**Records shown**
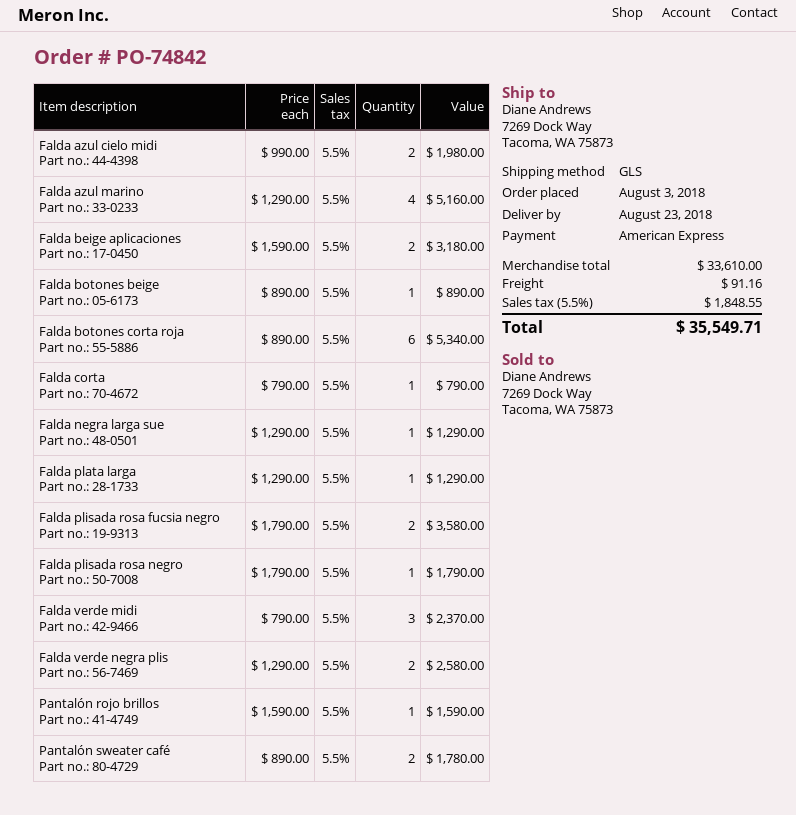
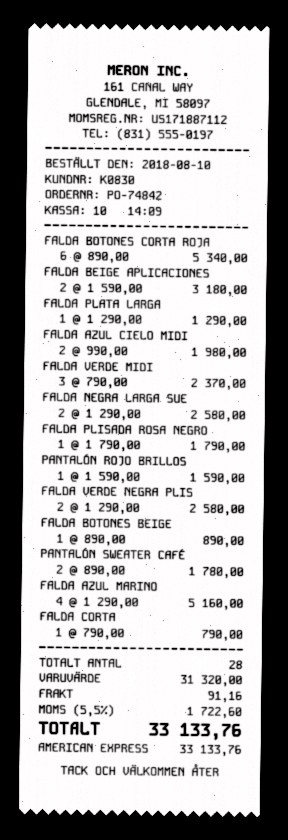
order date: 2018-08-03 -> 2018-08-10
Falda negra larga sue: 1 x 1290.00 = 1290.00 -> 2 x 1290.00 = 2580.00
Falda plisada rosa fucsia negro: 2 x 1790.00 = 3580.00 -> none
subtotal: 33610.00 -> 31320.00
tax: 5.5% = 1848.55 -> 5.5% = 1722.60
total: 35549.71 -> 33133.76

**What is needed**
For the string "Falda", return every line of the data where it appears.

**Answer for this exercise**
Falda negra larga sue: 1 x 1290.00 = 1290.00 -> 2 x 1290.00 = 2580.00
Falda plisada rosa fucsia negro: 2 x 1790.00 = 3580.00 -> none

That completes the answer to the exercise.